══ DATA RECORDS ══
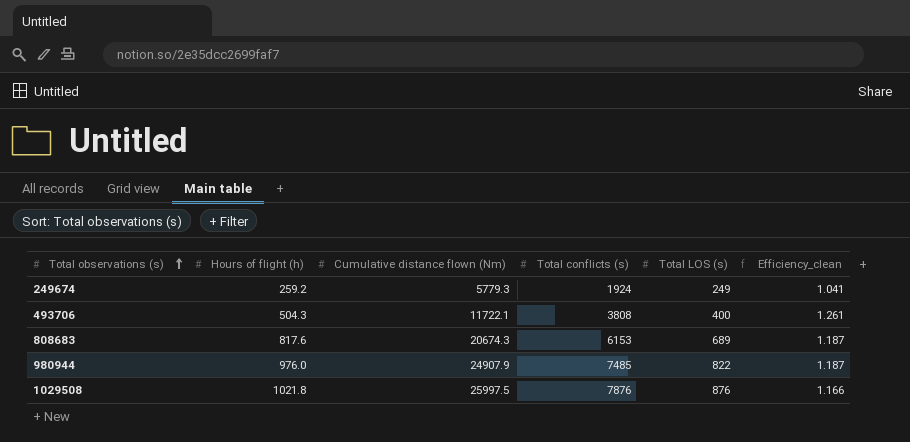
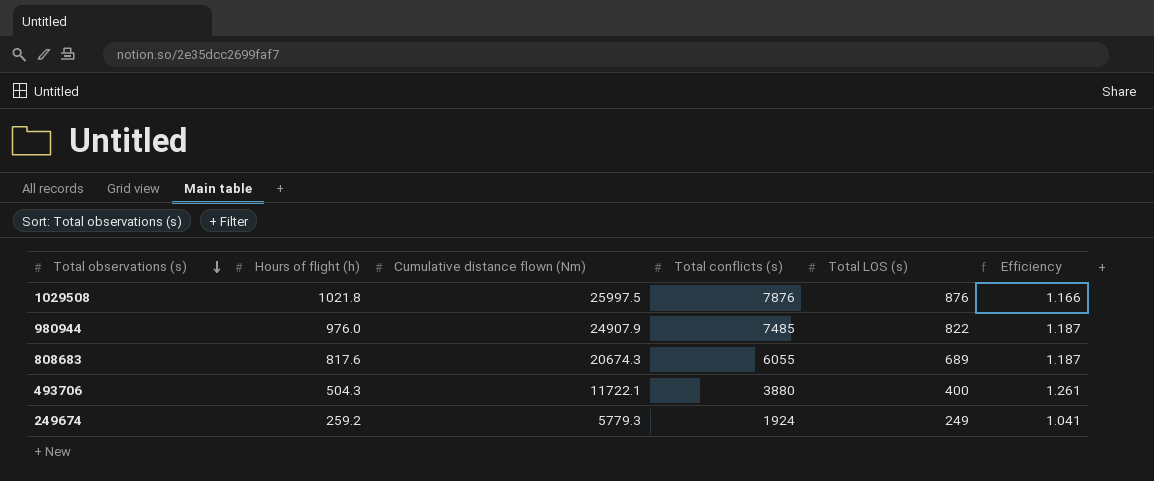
row order: Total observations (s) ascending -> Total observations (s) descending
column name: Efficiency_clean -> Efficiency
808683 | Total conflicts (s): 6153 -> 6055
493706 | Total conflicts (s): 3808 -> 3880

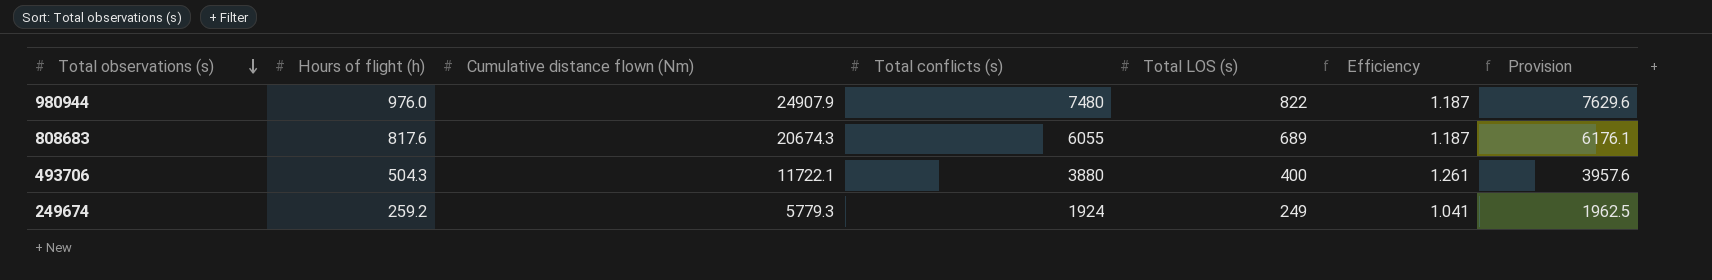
column Provision | formula: none -> [Total conflicts (s)] * 1.02
row 1029508: 1021.8 | 25997.5 | 7876 | 876 | 1.166 -> none
980944 | Total conflicts (s): 7485 -> 7480

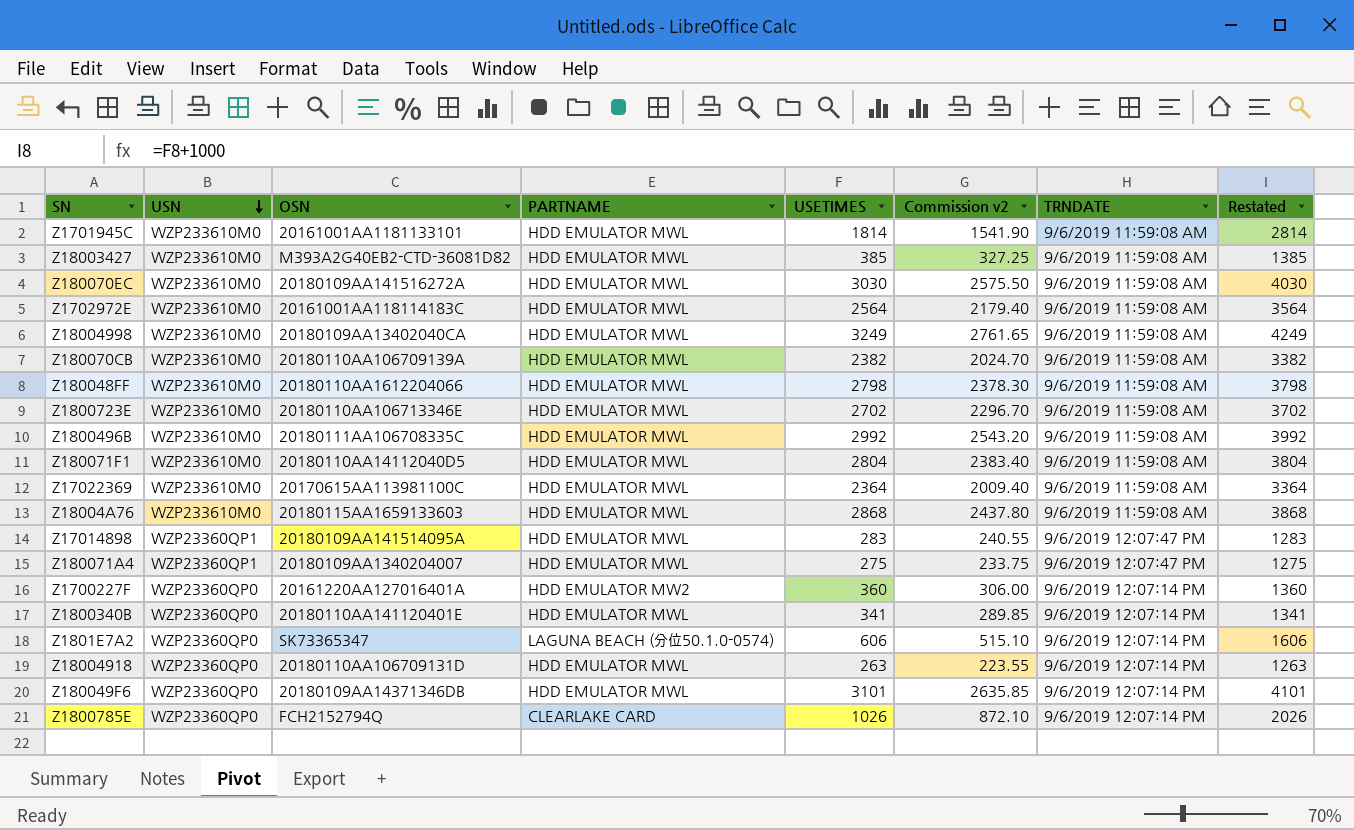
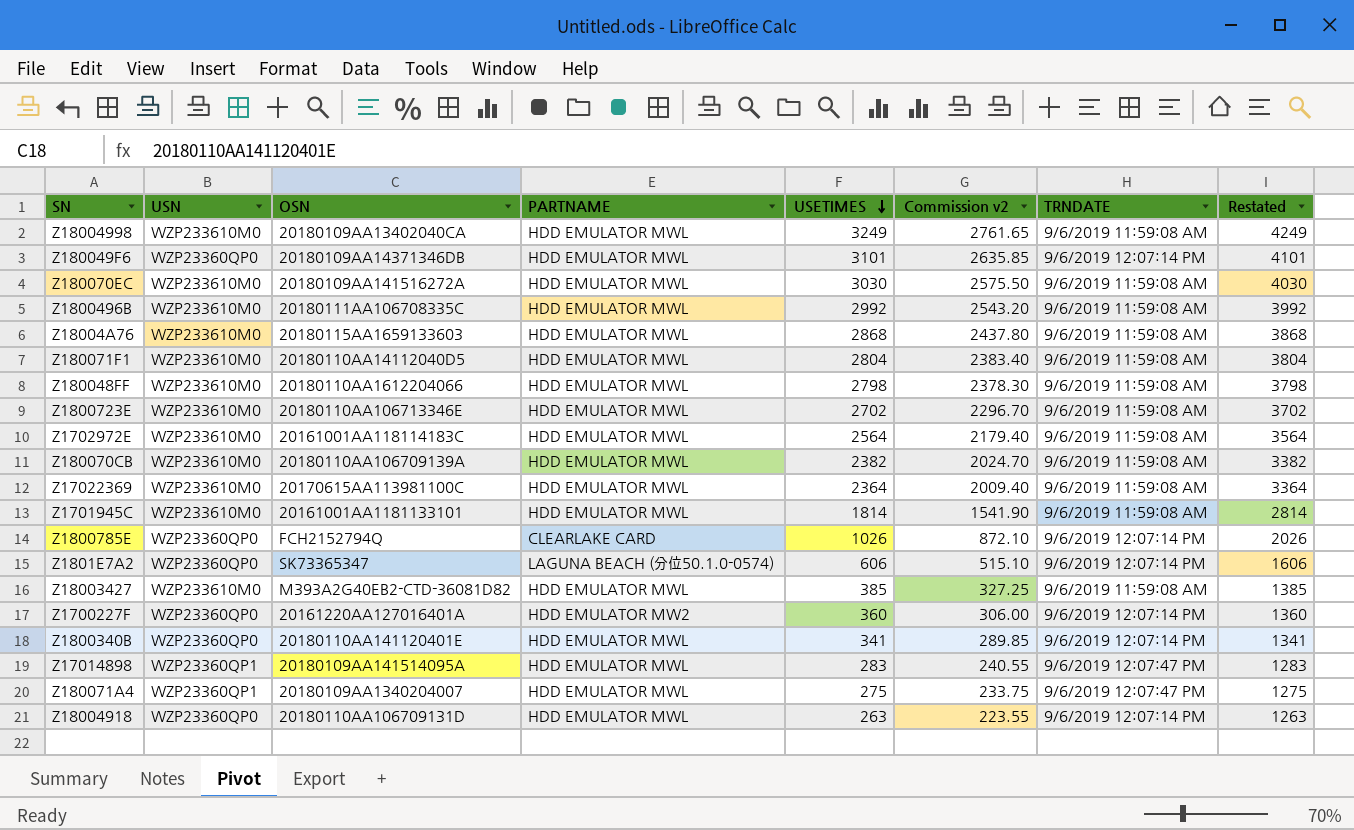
row order: USN descending -> USETIMES descending

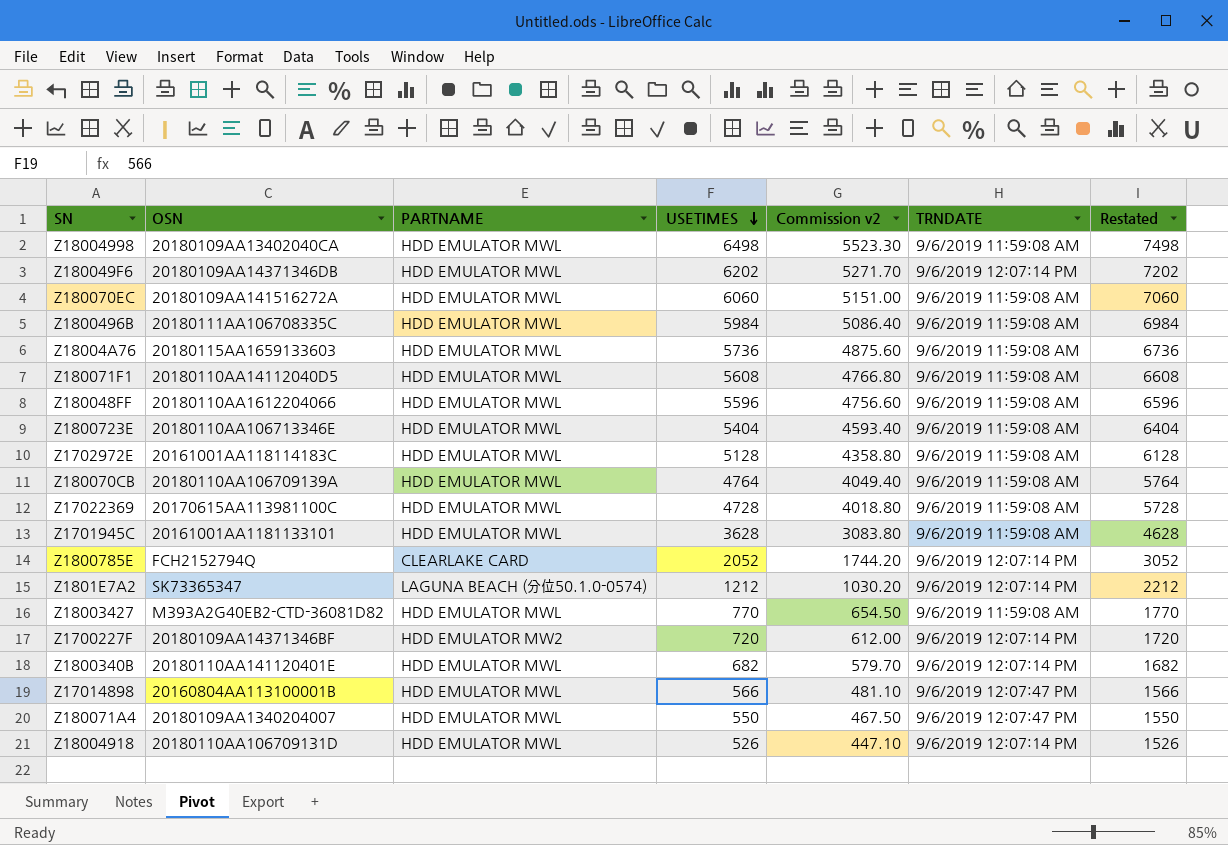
column USN | position: 2 -> none
Z18004998 | USETIMES: 3249 -> 6498
Z18004998 | Commission v2: 2761.65 -> 5523.30
Z18004998 | Restated: 4249 -> 7498
Z180049F6 | USETIMES: 3101 -> 6202
Z180049F6 | Commission v2: 2635.85 -> 5271.70
Z180049F6 | Restated: 4101 -> 7202
Z180070EC | USETIMES: 3030 -> 6060
Z180070EC | Commission v2: 2575.50 -> 5151.00
Z180070EC | Restated: 4030 -> 7060
Z1800496B | USETIMES: 2992 -> 5984
Z1800496B | Commission v2: 2543.20 -> 5086.40
Z1800496B | Restated: 3992 -> 6984
Z18004A76 | USETIMES: 2868 -> 5736
Z18004A76 | Commission v2: 2437.80 -> 4875.60
Z18004A76 | Restated: 3868 -> 6736
Z180071F1 | USETIMES: 2804 -> 5608
Z180071F1 | Commission v2: 2383.40 -> 4766.80
Z180071F1 | Restated: 3804 -> 6608
Z180048FF | USETIMES: 2798 -> 5596
Z180048FF | Commission v2: 2378.30 -> 4756.60
Z180048FF | Restated: 3798 -> 6596
Z1800723E | USETIMES: 2702 -> 5404
Z1800723E | Commission v2: 2296.70 -> 4593.40
Z1800723E | Restated: 3702 -> 6404
Z1702972E | USETIMES: 2564 -> 5128
Z1702972E | Commission v2: 2179.40 -> 4358.80
Z1702972E | Restated: 3564 -> 6128
Z180070CB | USETIMES: 2382 -> 4764
Z180070CB | Commission v2: 2024.70 -> 4049.40
Z180070CB | Restated: 3382 -> 5764
Z17022369 | USETIMES: 2364 -> 4728
Z17022369 | Commission v2: 2009.40 -> 4018.80
Z17022369 | Restated: 3364 -> 5728
Z1701945C | USETIMES: 1814 -> 3628
Z1701945C | Commission v2: 1541.90 -> 3083.80
Z1701945C | Restated: 2814 -> 4628
Z1800785E | USETIMES: 1026 -> 2052
Z1800785E | Commission v2: 872.10 -> 1744.20
Z1800785E | Restated: 2026 -> 3052
Z1801E7A2 | USETIMES: 606 -> 1212
Z1801E7A2 | Commission v2: 515.10 -> 1030.20
Z1801E7A2 | Restated: 1606 -> 2212
Z18003427 | USETIMES: 385 -> 770
Z18003427 | Commission v2: 327.25 -> 654.50
Z18003427 | Restated: 1385 -> 1770
Z1700227F | OSN: 20161220AA127016401A -> 20180109AA14371346BF
Z1700227F | USETIMES: 360 -> 720
Z1700227F | Commission v2: 306.00 -> 612.00
Z1700227F | Restated: 1360 -> 1720
Z1800340B | USETIMES: 341 -> 682
Z1800340B | Commission v2: 289.85 -> 579.70
Z1800340B | Restated: 1341 -> 1682
Z17014898 | OSN: 20180109AA141514095A -> 20160804AA113100001B
Z17014898 | USETIMES: 283 -> 566
Z17014898 | Commission v2: 240.55 -> 481.10
Z17014898 | Restated: 1283 -> 1566
Z180071A4 | USETIMES: 275 -> 550
Z180071A4 | Commission v2: 233.75 -> 467.50
Z180071A4 | Restated: 1275 -> 1550
Z18004918 | USETIMES: 263 -> 526
Z18004918 | Commission v2: 223.55 -> 447.10
Z18004918 | Restated: 1263 -> 1526

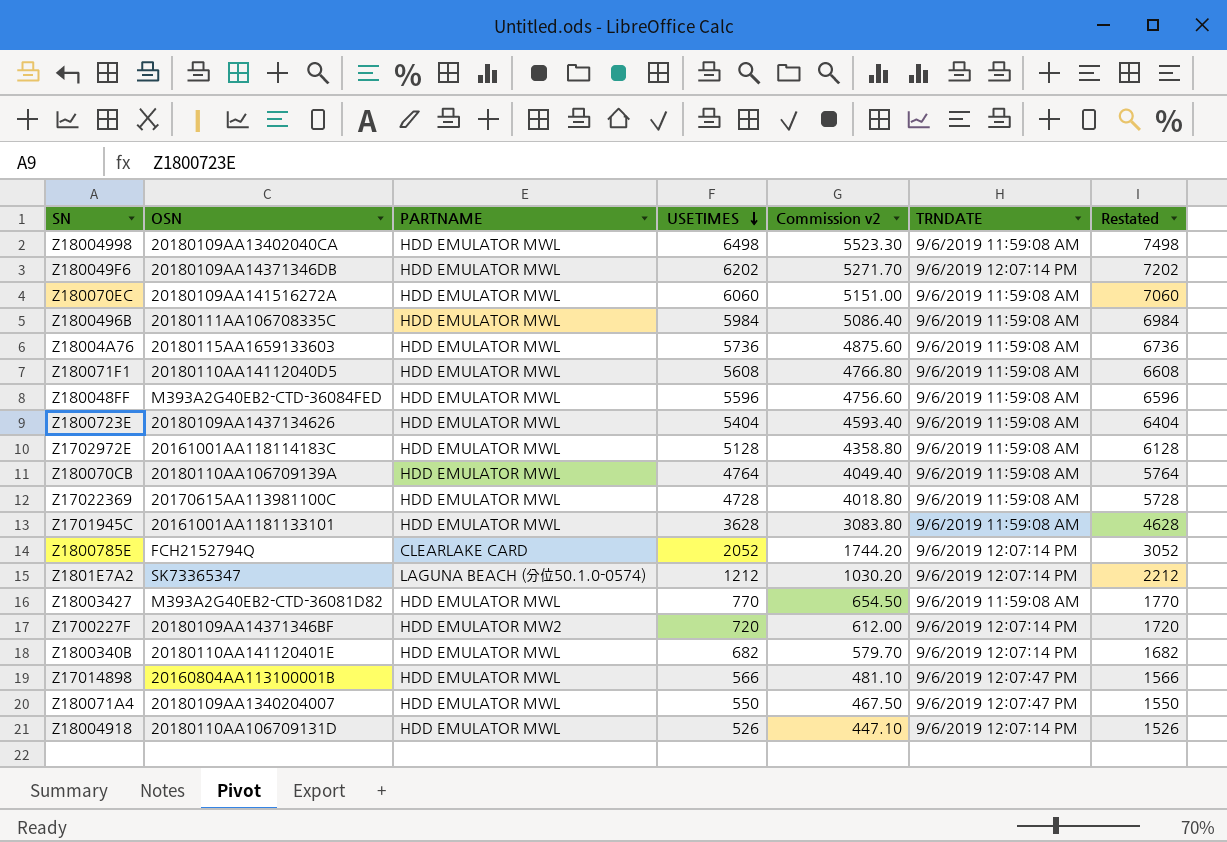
Z180048FF | OSN: 20180110AA1612204066 -> M393A2G40EB2-CTD-36084FED
Z1800723E | OSN: 20180110AA106713346E -> 20180109AA1437134626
═══
_WHAT TO WORK ON_
Please transcribe exactly the lines above from the line that has "Z180049F6 | Commission v2: 2635.85 -> 5271.70" up to and including the line that has "Z180071F1 | USETIMES: 2804 -> 5608"; no other line belongs in the answer.

_RESULT BELOW_
Z180049F6 | Commission v2: 2635.85 -> 5271.70
Z180049F6 | Restated: 4101 -> 7202
Z180070EC | USETIMES: 3030 -> 6060
Z180070EC | Commission v2: 2575.50 -> 5151.00
Z180070EC | Restated: 4030 -> 7060
Z1800496B | USETIMES: 2992 -> 5984
Z1800496B | Commission v2: 2543.20 -> 5086.40
Z1800496B | Restated: 3992 -> 6984
Z18004A76 | USETIMES: 2868 -> 5736
Z18004A76 | Commission v2: 2437.80 -> 4875.60
Z18004A76 | Restated: 3868 -> 6736
Z180071F1 | USETIMES: 2804 -> 5608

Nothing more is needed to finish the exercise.